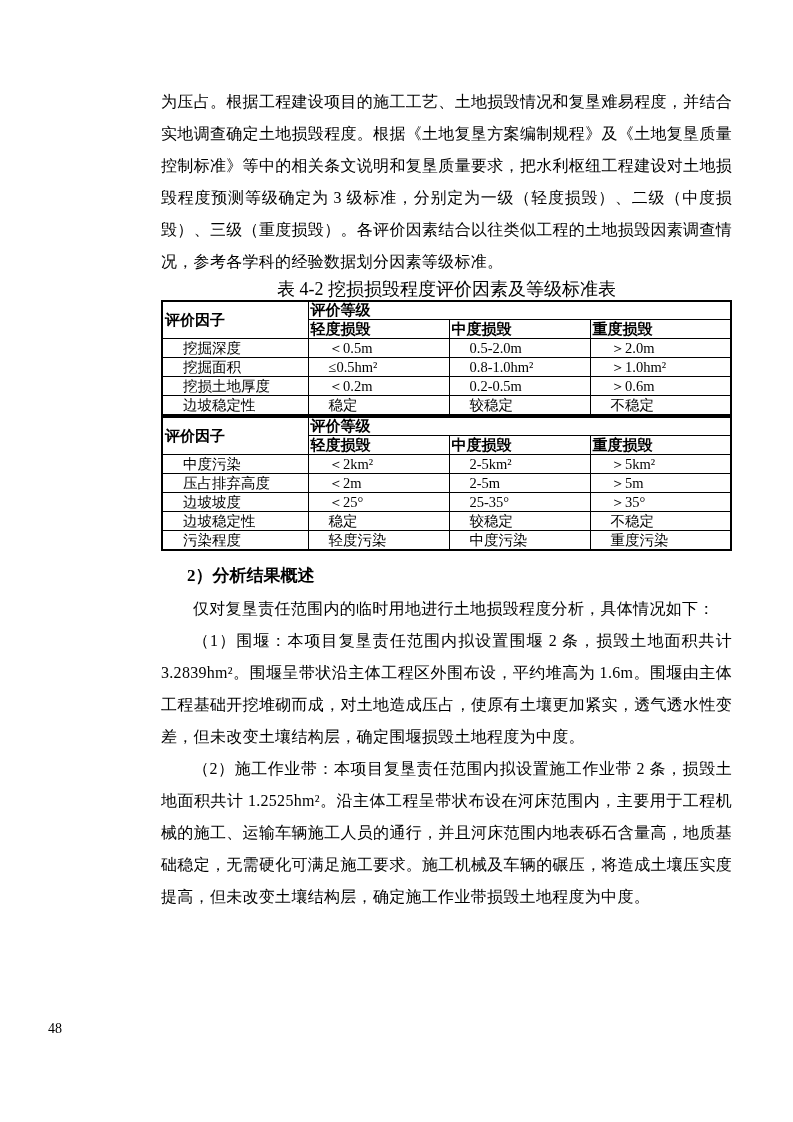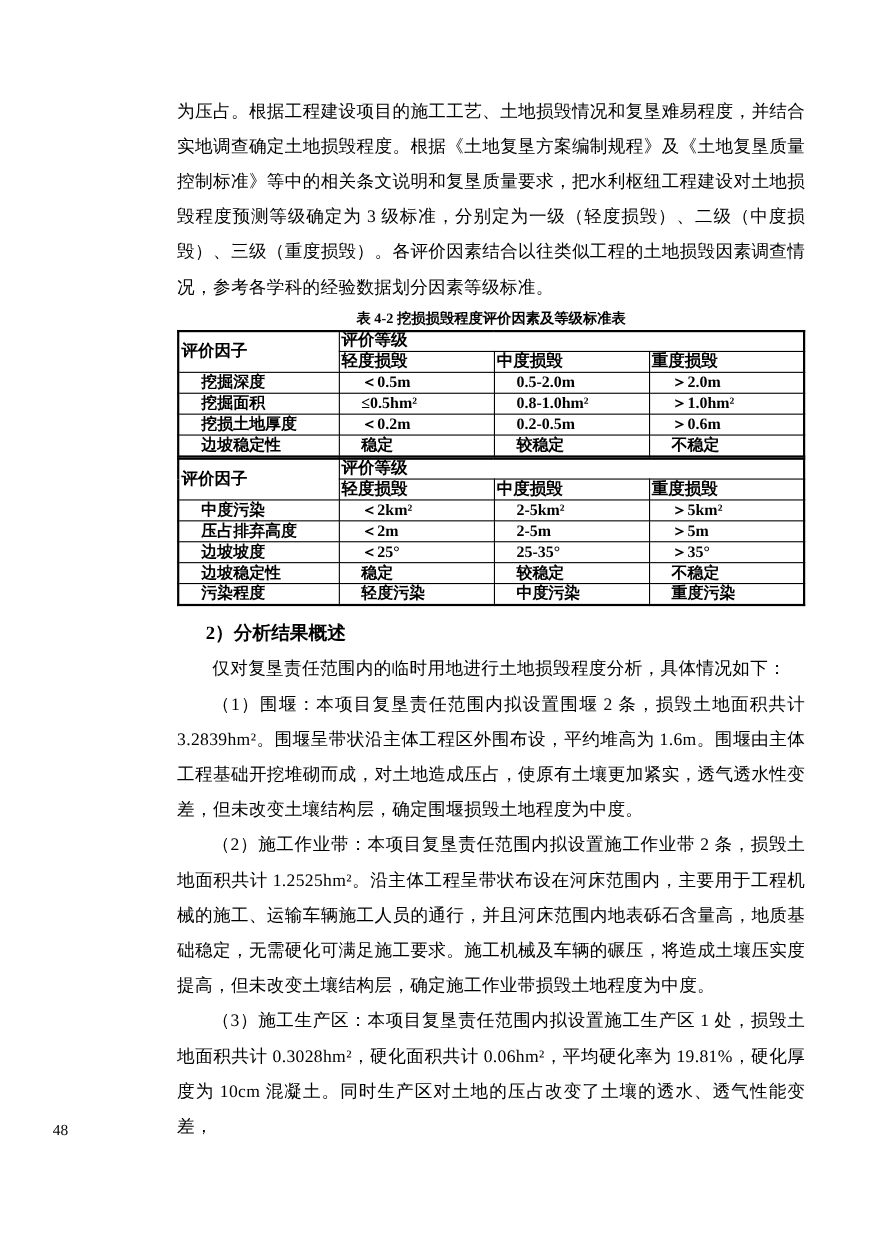--- a/index.html
+++ b/index.html
@@ -39,8 +39,8 @@
   p.indent { text-indent: 2em; }
   .table-caption {
     text-align: center;
-    font-weight: bold;
-    font-size: 13px;
+    font-weight: normal;
+    font-size: 18px;
     line-height: 19px;
     margin: 2px 0 1px 0;
   }

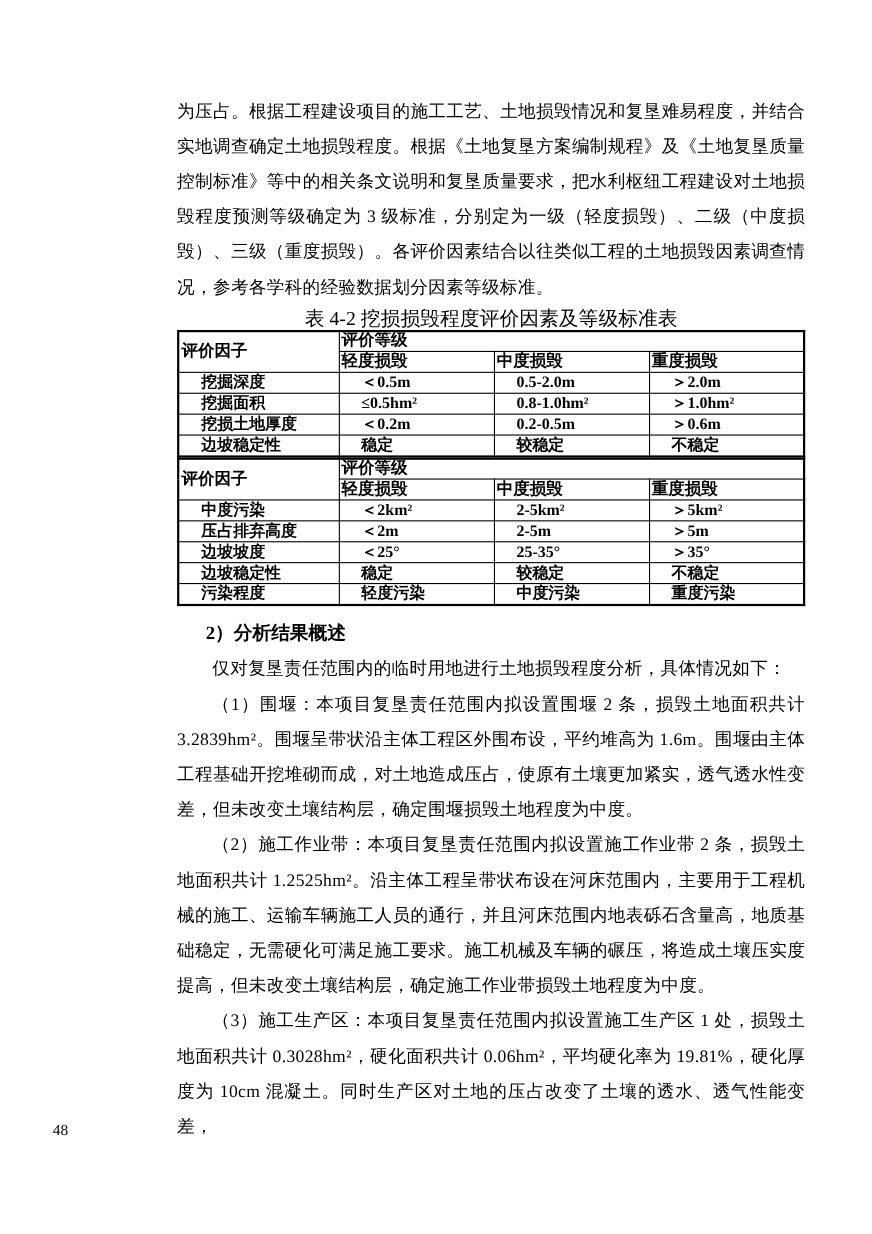--- a/index.html
+++ b/index.html
@@ -63,7 +63,7 @@
   }
   .data-table thead tr.group-row th { height: 16px; }
   .data-table th { font-weight: bold; font-size: 15px; }
-  .data-table td { font-weight: bold; padding-left: 20px; }
+  .data-table td { font-weight: normal; padding-left: 20px; }
   .section-heading {
     margin: 10px 0 2px 0;
     padding-left: 26px;

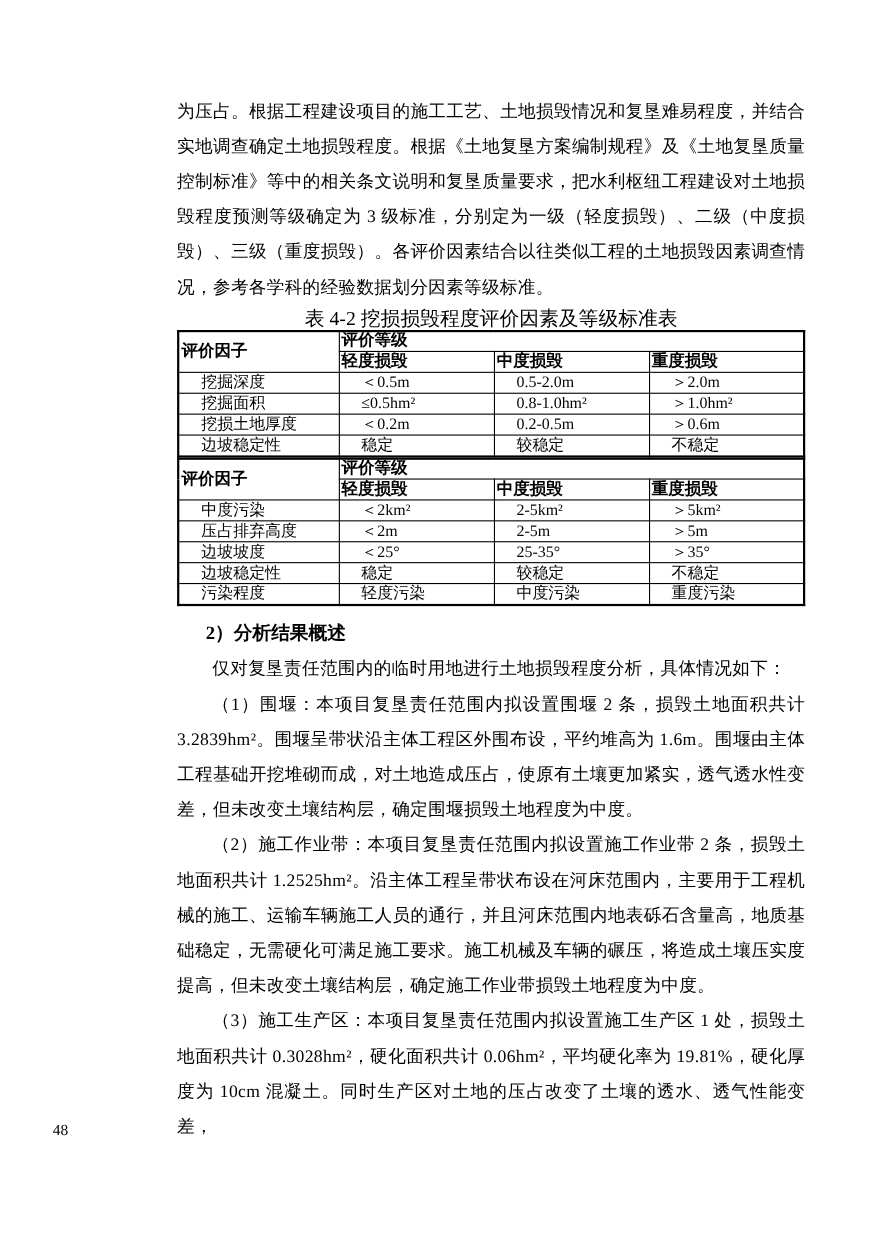--- a/index.html
+++ b/index.html
@@ -192,7 +192,6 @@
     <p class="body-text indent">仅对复垦责任范围内的临时用地进行土地损毁程度分析，具体情况如下：</p>
     <p class="body-text indent">（1）围堰：本项目复垦责任范围内拟设置围堰 2 条，损毁土地面积共计 3.2839hm²。围堰呈带状沿主体工程区外围布设，平约堆高为 1.6m。围堰由主体工程基础开挖堆砌而成，对土地造成压占，使原有土壤更加紧实，透气透水性变差，但未改变土壤结构层，确定围堰损毁土地程度为中度。</p>
     <p class="body-text indent">（2）施工作业带：本项目复垦责任范围内拟设置施工作业带 2 条，损毁土地面积共计 1.2525hm²。沿主体工程呈带状布设在河床范围内，主要用于工程机械的施工、运输车辆施工人员的通行，并且河床范围内地表砾石含量高，地质基础稳定，无需硬化可满足施工要求。施工机械及车辆的碾压，将造成土壤压实度提高，但未改变土壤结构层，确定施工作业带损毁土地程度为中度。</p>
-    <p class="body-text indent">（3）施工生产区：本项目复垦责任范围内拟设置施工生产区 1 处，损毁土地面积共计 0.3028hm²，硬化面积共计 0.06hm²，平均硬化率为 19.81%，硬化厚度为 10cm 混凝土。同时生产区对土地的压占改变了土壤的透水、透气性能变差，</p>
   </div>
 
   <div class="page-number">48</div>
* * * * * * *
**Exercise directions:**
Repeat every entry above word for word, and include no pictures.

**Response to this task:**
--- a/index.html
+++ b/index.html
@@ -39,8 +39,8 @@
   p.indent { text-indent: 2em; }
   .table-caption {
     text-align: center;
-    font-weight: bold;
-    font-size: 13px;
+    font-weight: normal;
+    font-size: 18px;
     line-height: 19px;
     margin: 2px 0 1px 0;
   }

--- a/index.html
+++ b/index.html
@@ -63,7 +63,7 @@
   }
   .data-table thead tr.group-row th { height: 16px; }
   .data-table th { font-weight: bold; font-size: 15px; }
-  .data-table td { font-weight: bold; padding-left: 20px; }
+  .data-table td { font-weight: normal; padding-left: 20px; }
   .section-heading {
     margin: 10px 0 2px 0;
     padding-left: 26px;

--- a/index.html
+++ b/index.html
@@ -192,7 +192,6 @@
     <p class="body-text indent">仅对复垦责任范围内的临时用地进行土地损毁程度分析，具体情况如下：</p>
     <p class="body-text indent">（1）围堰：本项目复垦责任范围内拟设置围堰 2 条，损毁土地面积共计 3.2839hm²。围堰呈带状沿主体工程区外围布设，平约堆高为 1.6m。围堰由主体工程基础开挖堆砌而成，对土地造成压占，使原有土壤更加紧实，透气透水性变差，但未改变土壤结构层，确定围堰损毁土地程度为中度。</p>
     <p class="body-text indent">（2）施工作业带：本项目复垦责任范围内拟设置施工作业带 2 条，损毁土地面积共计 1.2525hm²。沿主体工程呈带状布设在河床范围内，主要用于工程机械的施工、运输车辆施工人员的通行，并且河床范围内地表砾石含量高，地质基础稳定，无需硬化可满足施工要求。施工机械及车辆的碾压，将造成土壤压实度提高，但未改变土壤结构层，确定施工作业带损毁土地程度为中度。</p>
-    <p class="body-text indent">（3）施工生产区：本项目复垦责任范围内拟设置施工生产区 1 处，损毁土地面积共计 0.3028hm²，硬化面积共计 0.06hm²，平均硬化率为 19.81%，硬化厚度为 10cm 混凝土。同时生产区对土地的压占改变了土壤的透水、透气性能变差，</p>
   </div>
 
   <div class="page-number">48</div>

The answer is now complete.